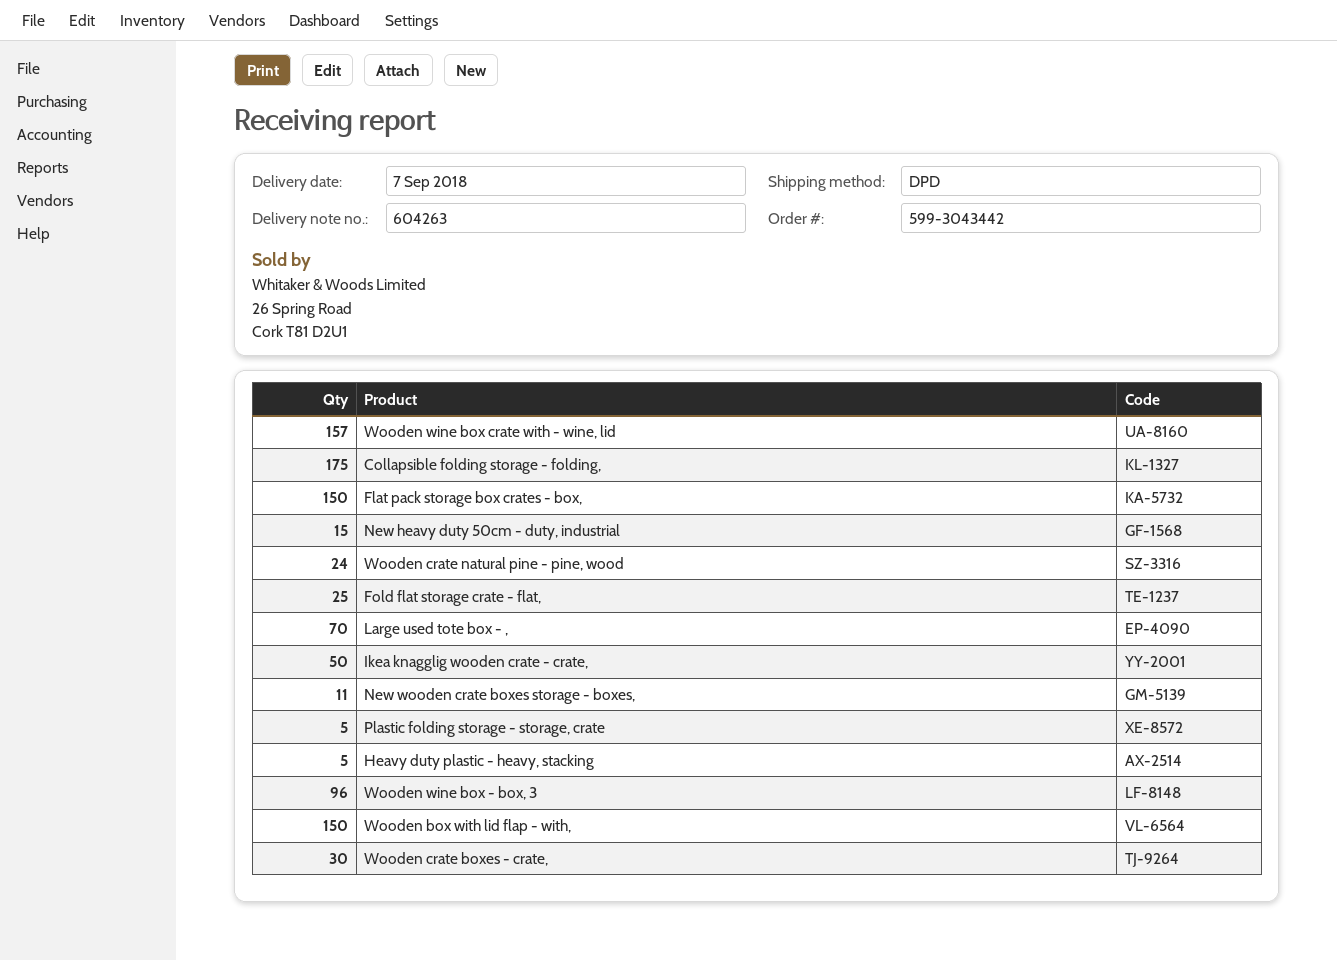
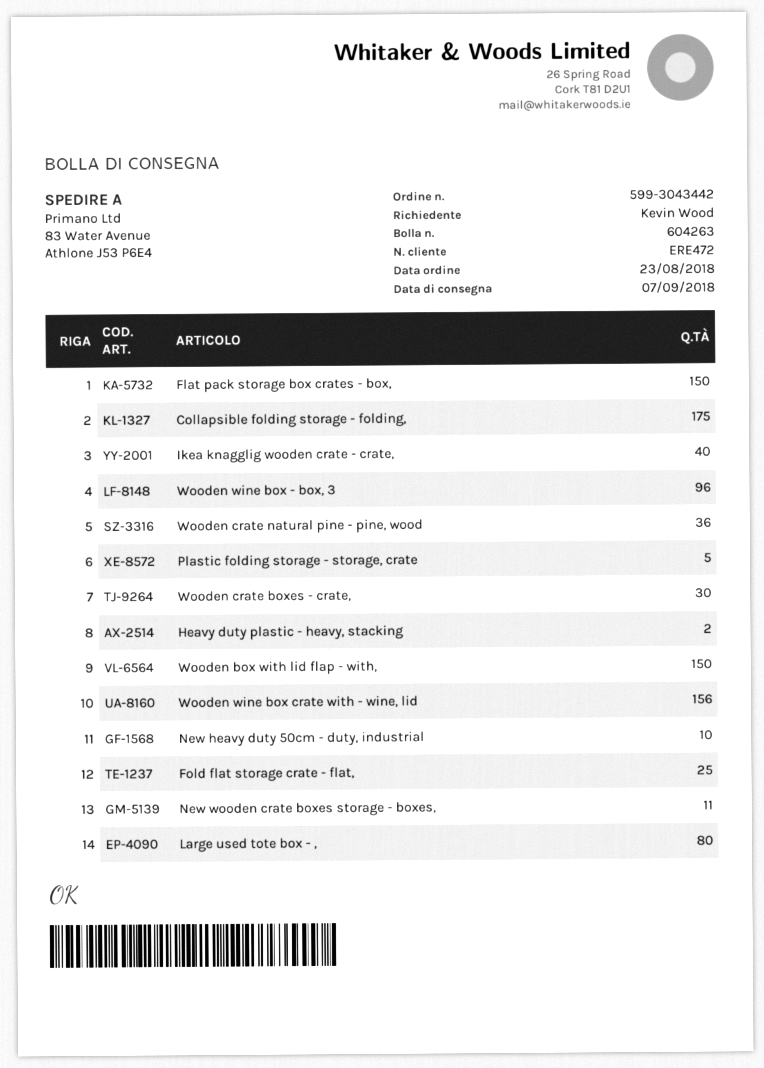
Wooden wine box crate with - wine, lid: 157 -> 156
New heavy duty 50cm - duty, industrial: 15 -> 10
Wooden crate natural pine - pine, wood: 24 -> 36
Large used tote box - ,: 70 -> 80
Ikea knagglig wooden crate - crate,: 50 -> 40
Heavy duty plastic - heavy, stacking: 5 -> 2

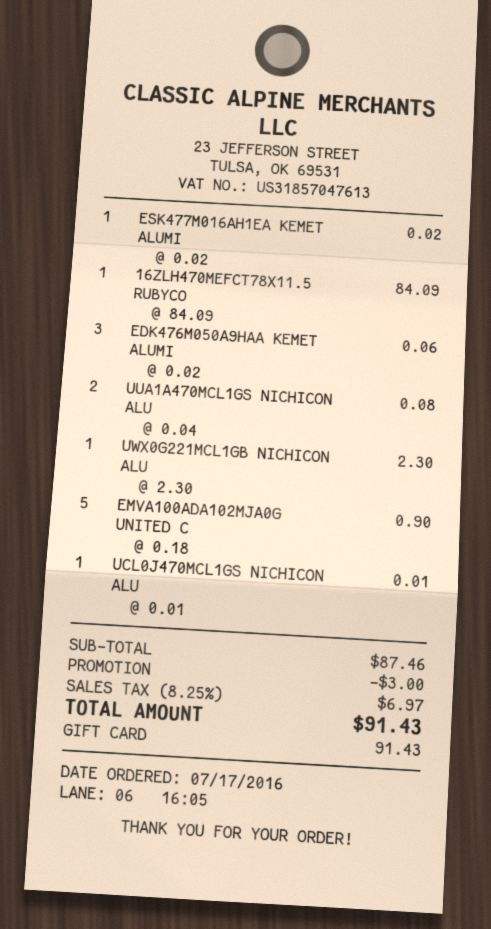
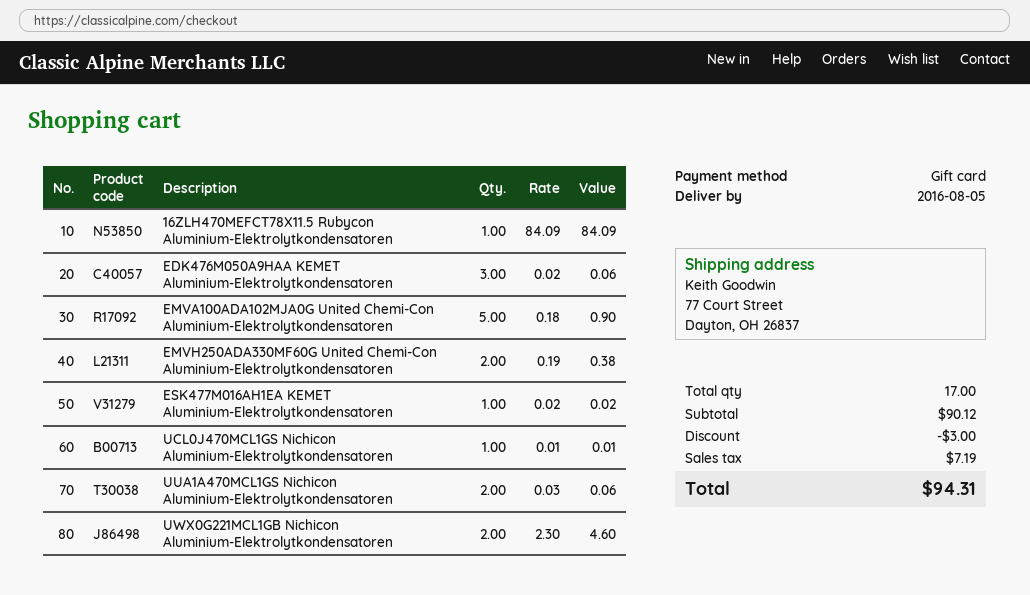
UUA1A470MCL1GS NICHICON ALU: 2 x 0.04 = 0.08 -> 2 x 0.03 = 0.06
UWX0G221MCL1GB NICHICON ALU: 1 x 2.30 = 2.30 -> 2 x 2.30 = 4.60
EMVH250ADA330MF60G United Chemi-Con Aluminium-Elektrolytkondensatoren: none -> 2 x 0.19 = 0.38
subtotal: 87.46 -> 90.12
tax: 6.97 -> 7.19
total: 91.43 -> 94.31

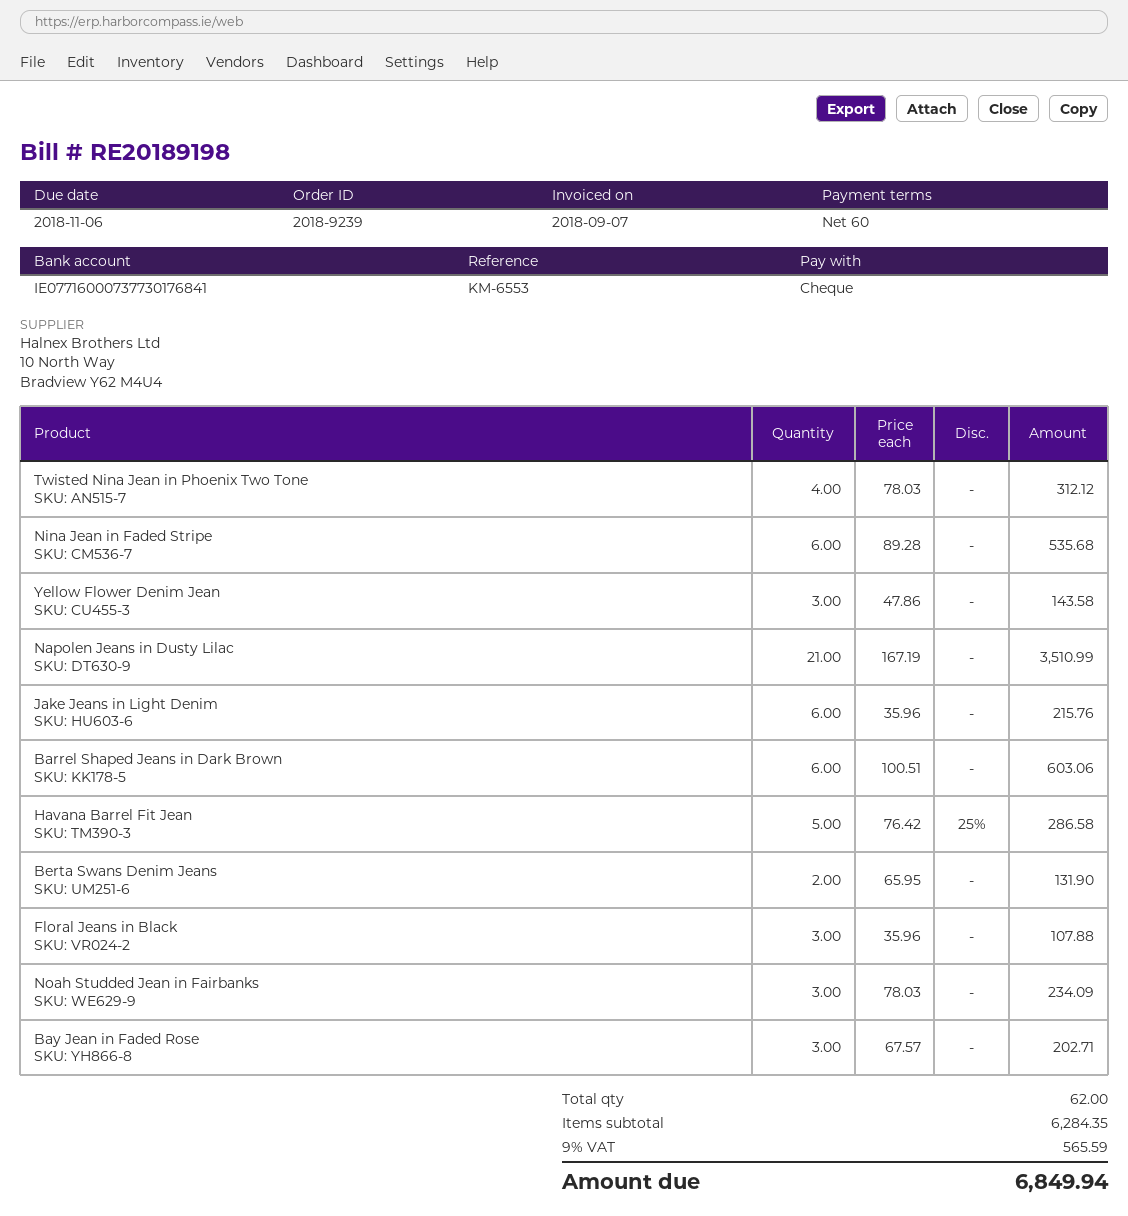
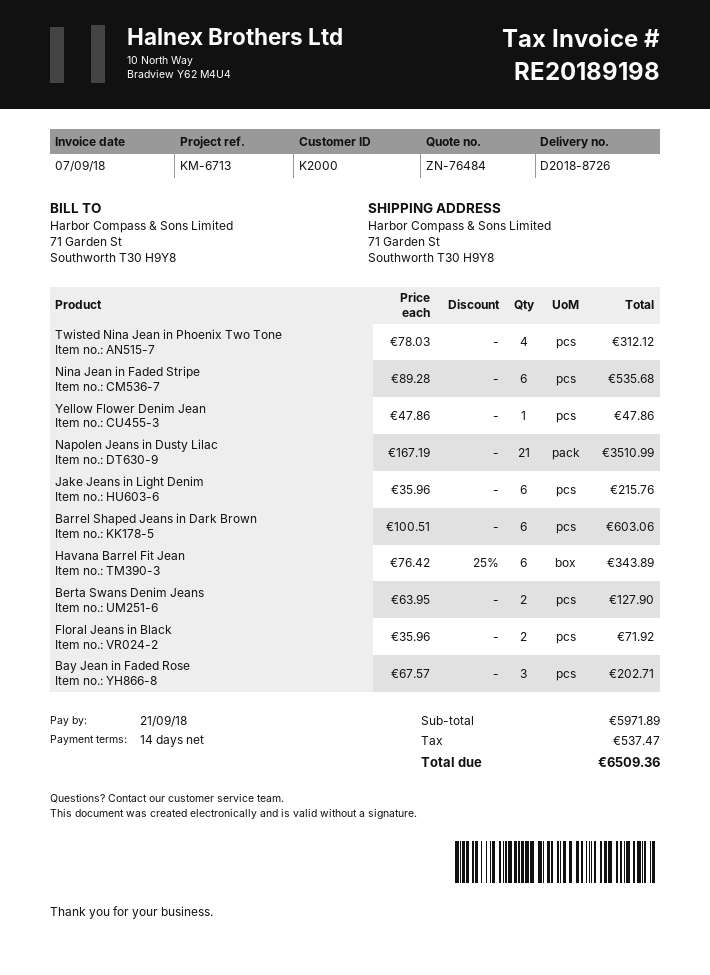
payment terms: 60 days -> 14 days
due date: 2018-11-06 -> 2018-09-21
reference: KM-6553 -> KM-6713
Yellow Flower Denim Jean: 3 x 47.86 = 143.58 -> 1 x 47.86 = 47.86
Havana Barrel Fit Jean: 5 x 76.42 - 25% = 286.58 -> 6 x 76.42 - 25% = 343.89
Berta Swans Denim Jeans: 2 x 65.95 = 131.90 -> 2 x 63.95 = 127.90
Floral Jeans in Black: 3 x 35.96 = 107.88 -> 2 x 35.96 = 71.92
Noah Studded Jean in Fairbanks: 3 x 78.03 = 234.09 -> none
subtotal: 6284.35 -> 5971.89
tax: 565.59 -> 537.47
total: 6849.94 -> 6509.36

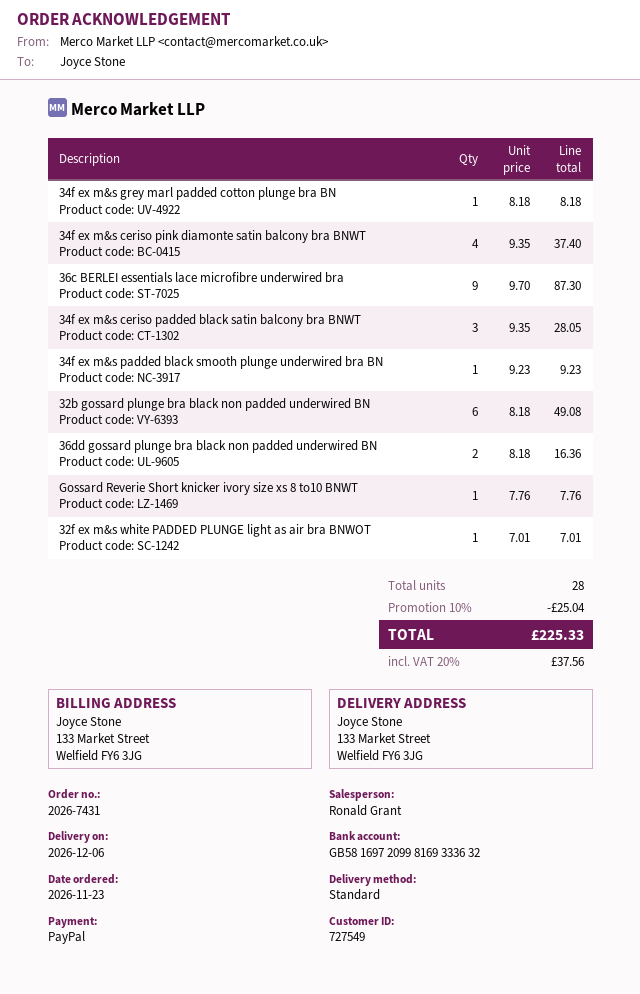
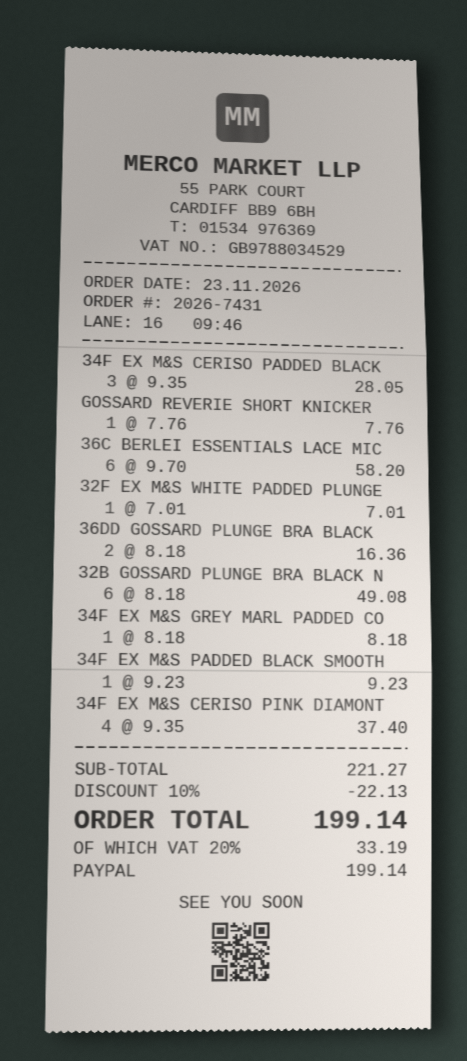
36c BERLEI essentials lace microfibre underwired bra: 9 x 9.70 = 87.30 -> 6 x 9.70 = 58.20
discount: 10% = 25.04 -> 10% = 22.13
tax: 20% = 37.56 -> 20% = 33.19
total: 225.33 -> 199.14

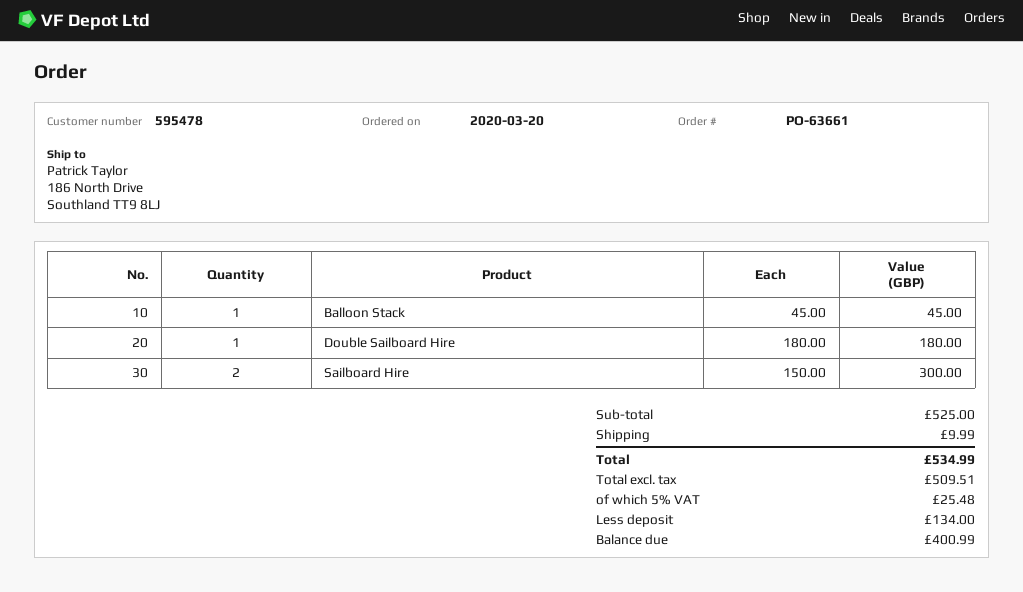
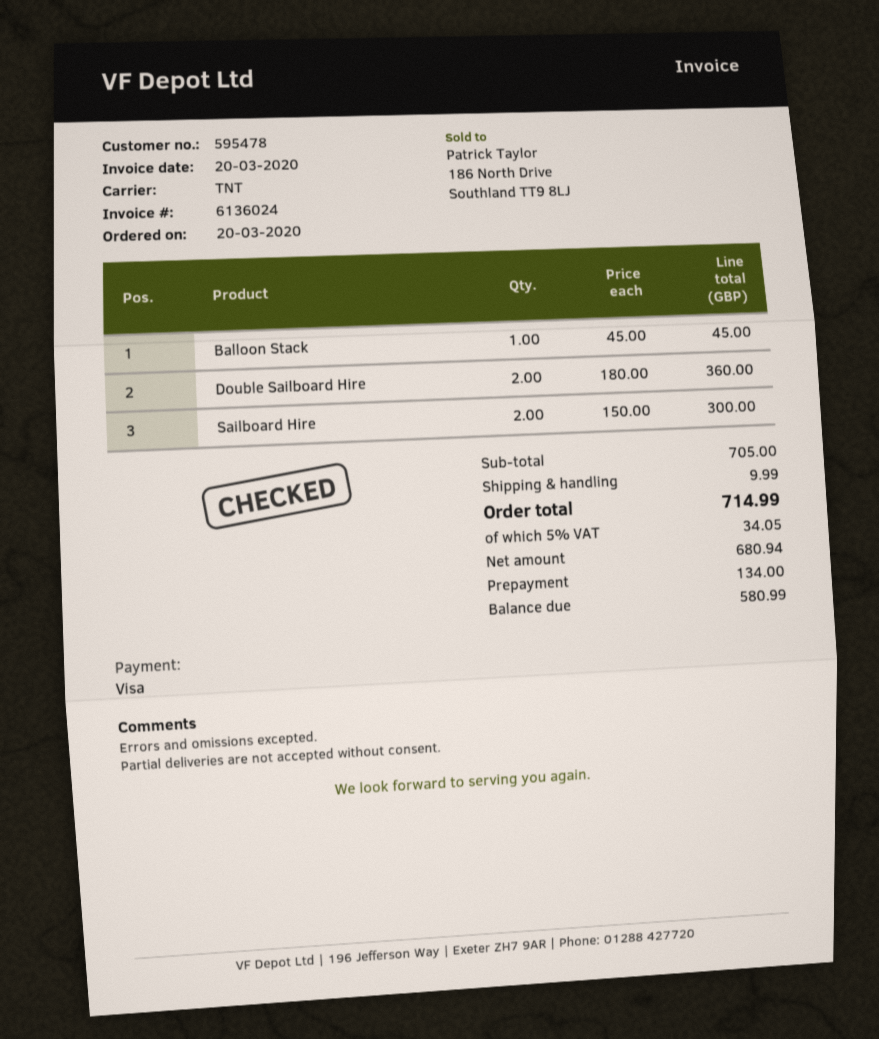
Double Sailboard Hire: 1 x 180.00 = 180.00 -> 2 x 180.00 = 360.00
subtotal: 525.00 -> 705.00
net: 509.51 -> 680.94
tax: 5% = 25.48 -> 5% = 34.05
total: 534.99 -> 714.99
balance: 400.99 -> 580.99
==========
Report all lines in the records that include the string "duty".

Task answer ::
New heavy duty 50cm - duty, industrial: 15 -> 10
Heavy duty plastic - heavy, stacking: 5 -> 2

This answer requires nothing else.